Ruby's File class has a handy method binary?
which checks whether a file is a binary file. This method might be telling the truth most of the time. But sometimes it doesn't, and that's what causes pain. The method is defined as follows:
# Returns whether or not +file+ is a binary file. Note that this is
# not guaranteed to be 100% accurate. It performs a "best guess" based
# on a simple test of the first +File.blksize+ characters.
#
# Example:
#
# File.binary?('somefile.exe') # => true
# File.binary?('somefile.txt') # => false
#--
# Based on code originally provided by Ryan Davis (which, in turn, is
# based on Perl's -B switch).
#
def self.binary?(file)
s = (File.read(file, File.stat(file).blksize) || "").split(//)

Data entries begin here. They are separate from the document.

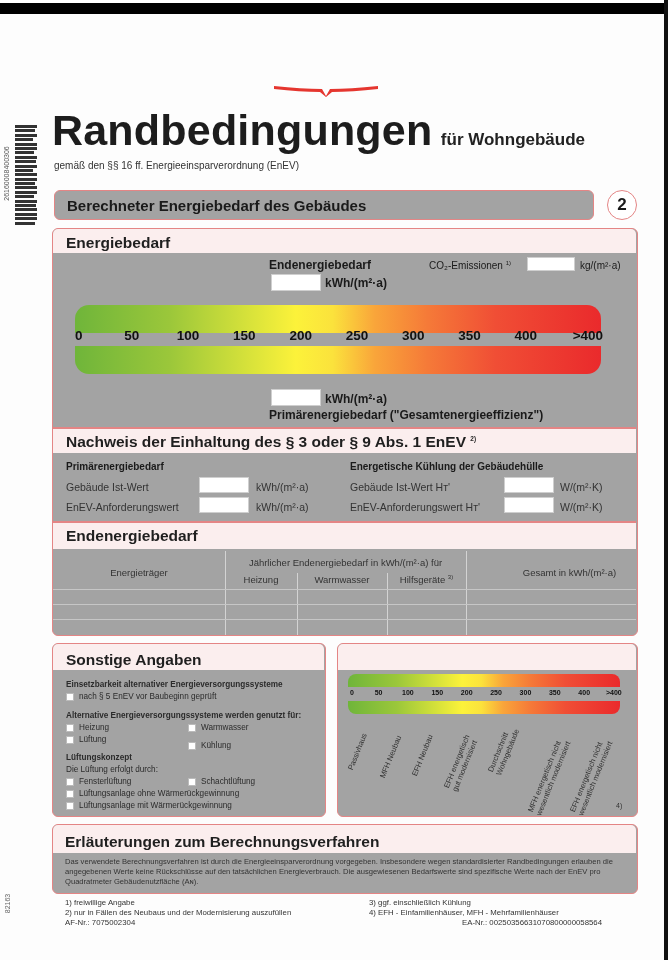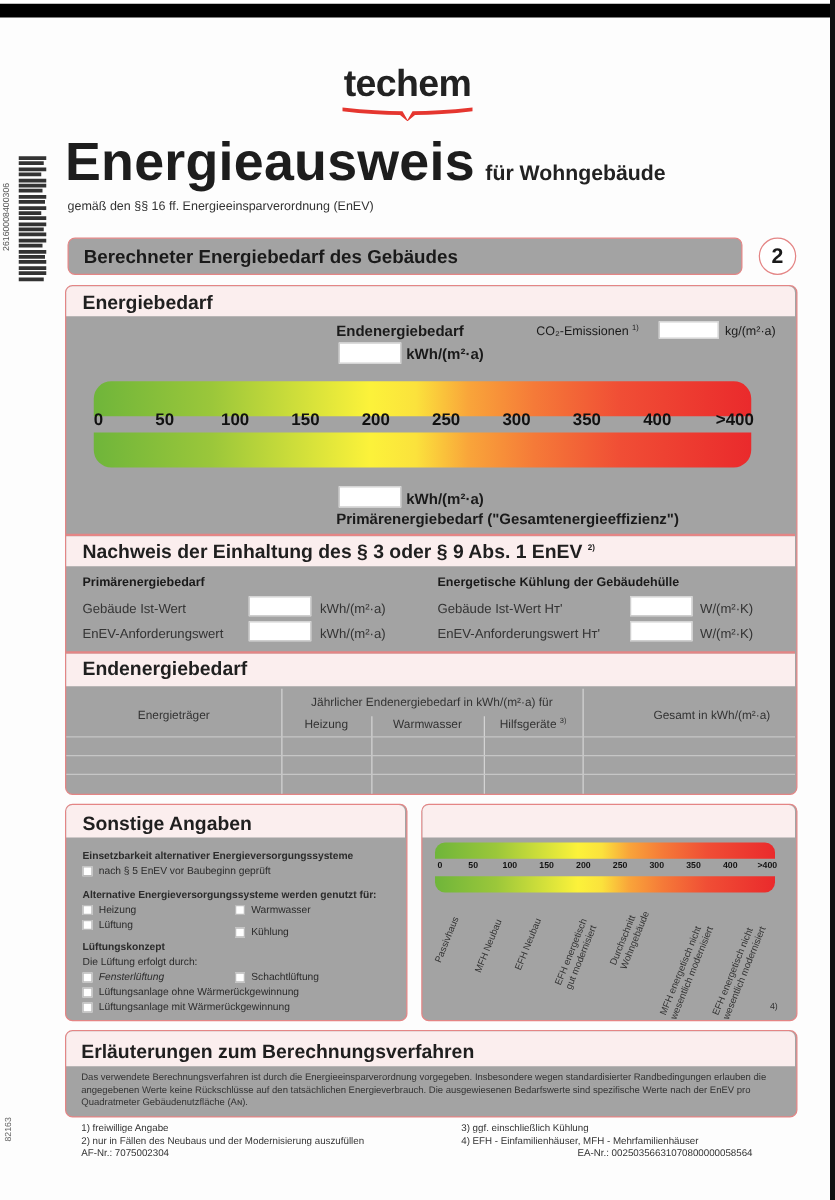--- a/index.html
+++ b/index.html
@@ -61,7 +61,6 @@
 <div class="rightedge"></div>
 
 <div class="logo">
-  <div class="logo-text">techem</div>
   <svg class="logo-swoosh" viewBox="0 0 108 12">
     <path d="M2 1 Q30 4 50 4 L54 11 L58 4 Q78 4 106 1 L106 4 Q80 7 60 7 L54 12 L48 7 Q28 7 2 4 Z" fill="#e5362f"></path>
   </svg>

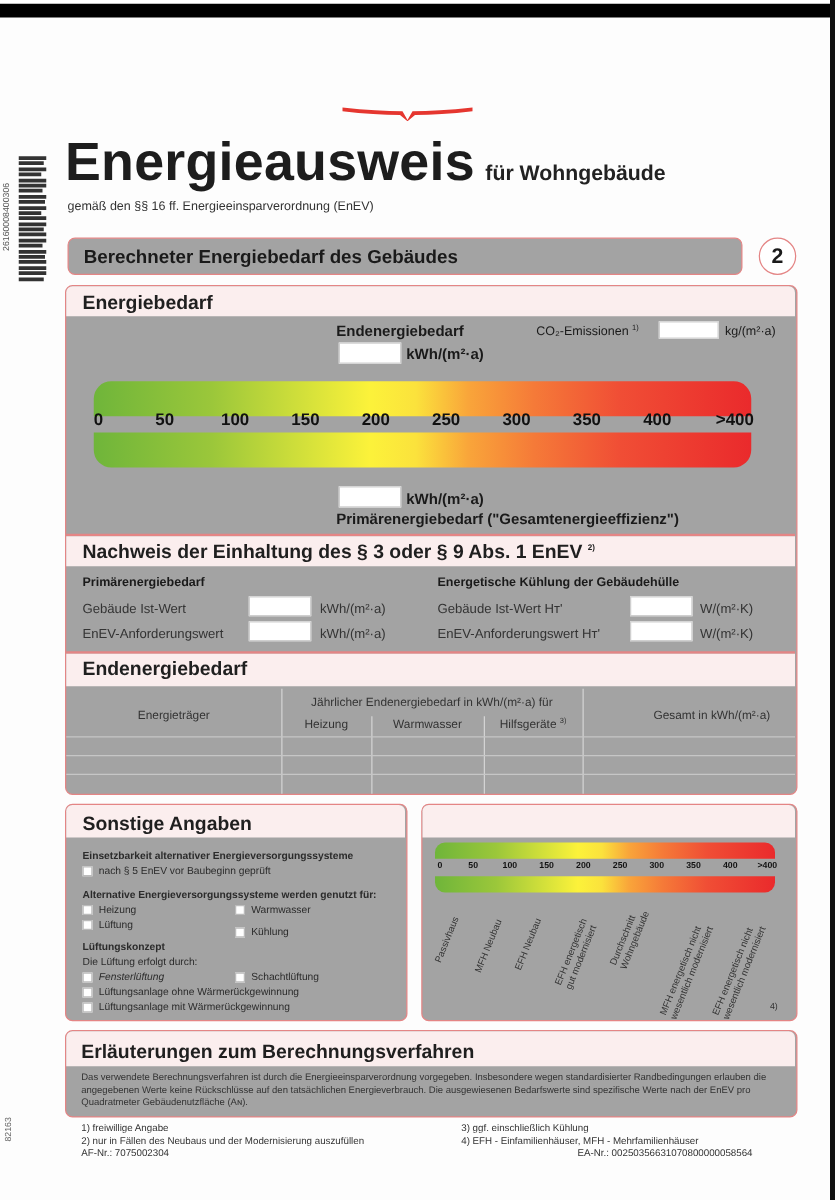--- a/index.html
+++ b/index.html
@@ -95,7 +95,7 @@
 <div class="side-num">82163</div>
 
 <div class="title">
-  <span class="title-main">Energieausweis</span>
+  <span class="title-main">Randbedingungen</span>
   <span class="title-sub">für Wohngebäude</span>
 </div>
 <div class="subtitle">gemäß den §§ 16 ff. Energieeinsparverordnung (EnEV)</div>

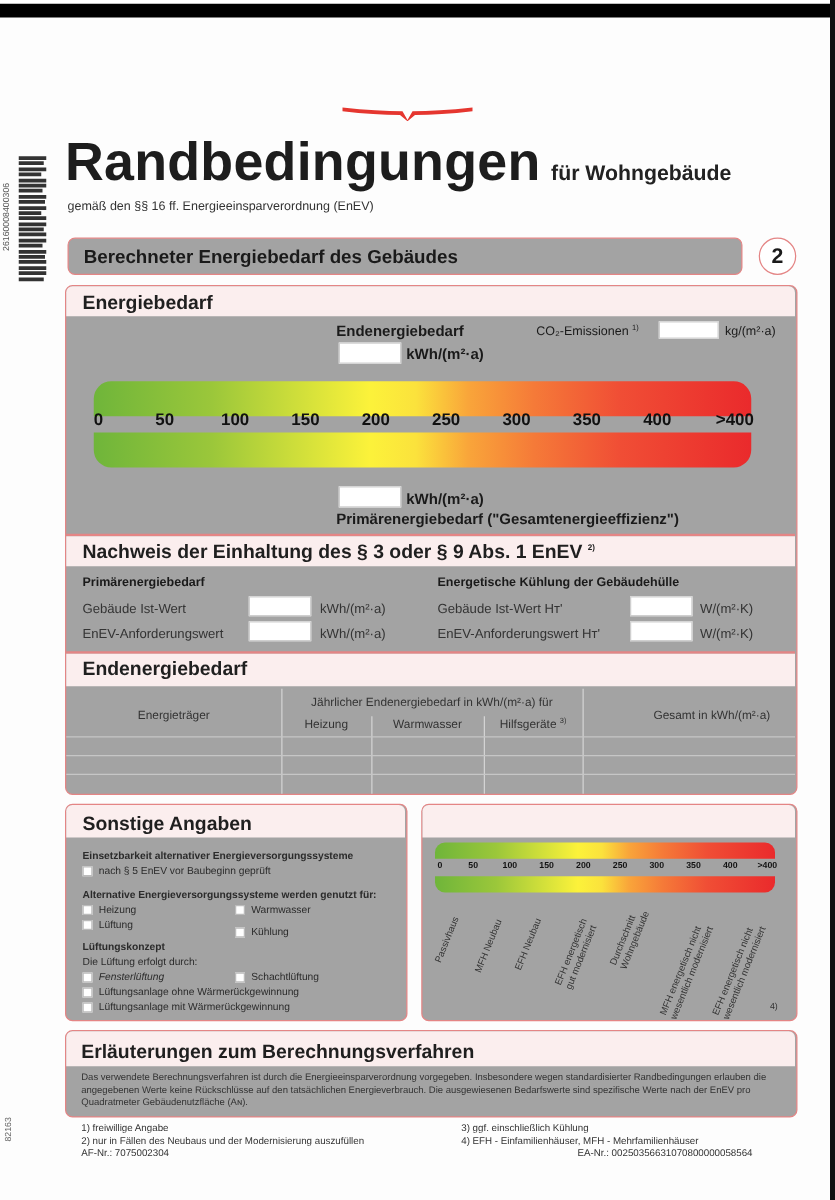--- a/index.html
+++ b/index.html
@@ -204,7 +204,7 @@
 
   <div class="lbl small" style="left:13px;top:109px;font-weight:bold;">Lüftungskonzept</div>
   <div class="lbl small" style="left:13px;top:121px;">Die Lüftung erfolgt durch:</div>
-  <div class="lbl small" style="left:13px;top:133px;font-style:italic;"><span class="cb"></span><span>Fensterlüftung</span></div>
+  <div class="lbl small" style="left:13px;top:133px;"><span class="cb"></span><span>Fensterlüftung</span></div>
   <div class="lbl small" style="left:135px;top:133px;"><span class="cb"></span><span>Schachtlüftung</span></div>
   <div class="lbl small" style="left:13px;top:145px;"><span class="cb"></span><span>Lüftungsanlage ohne Wärmerückgewinnung</span></div>
   <div class="lbl small" style="left:13px;top:157px;"><span class="cb"></span><span>Lüftungsanlage mit Wärmerückgewinnung</span></div>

((s.size - s.grep(" ".."~").size) / s.size.to_f) > 0.30
end
As you can see, the documentation itself says this is not guaranteed to be 100% accurate
.
Why?
Because it want's to be fast.
What binary?
does is it takes the first x*
characters and checks how many of them are printable ASCII characters. If more than 30% of these characters are not (maybe special UTF-8 characters, maybe just binary data) printable ASCII characters, then the file must be a binary file!
Sounds fair.
- x is the file system block size Show archive.org snapshot , e.g. 4096 bytes.
The cake is a lie
Let's have a try. We have the two linked files, dummy_ok.pdf
and dummy_fail.pdf
. Both are valid PDF files, your PDF Reader will be able to open them and they seem to be the same. But if you ask ruby, the results are different:
File.binary?('path/to/dummy_ok.pdf') => true
File.binary?('path/to/dummy_fail.pdf') => false
That's because I simply prepended some "A"
s to the dummy_fail.pdf
file.
A simple solution
Ok, now we know how to fool the binary?
method. But how can we check if a file is entirely readable with our preferred encoding (We'll use the default UTF-8)?
The following method tries to encode the content of the file to UTF-8. A 'Encoding::UndefinedConversionError' will be raised for characters that are undefined in UTF-8.
def is_file_binary?(path)
return false unless File.binary?(path)
content = File.read(path)
content&.encode('UTF-8', 'binary')
true
rescue Encoding::UndefinedConversionError => _e
false
end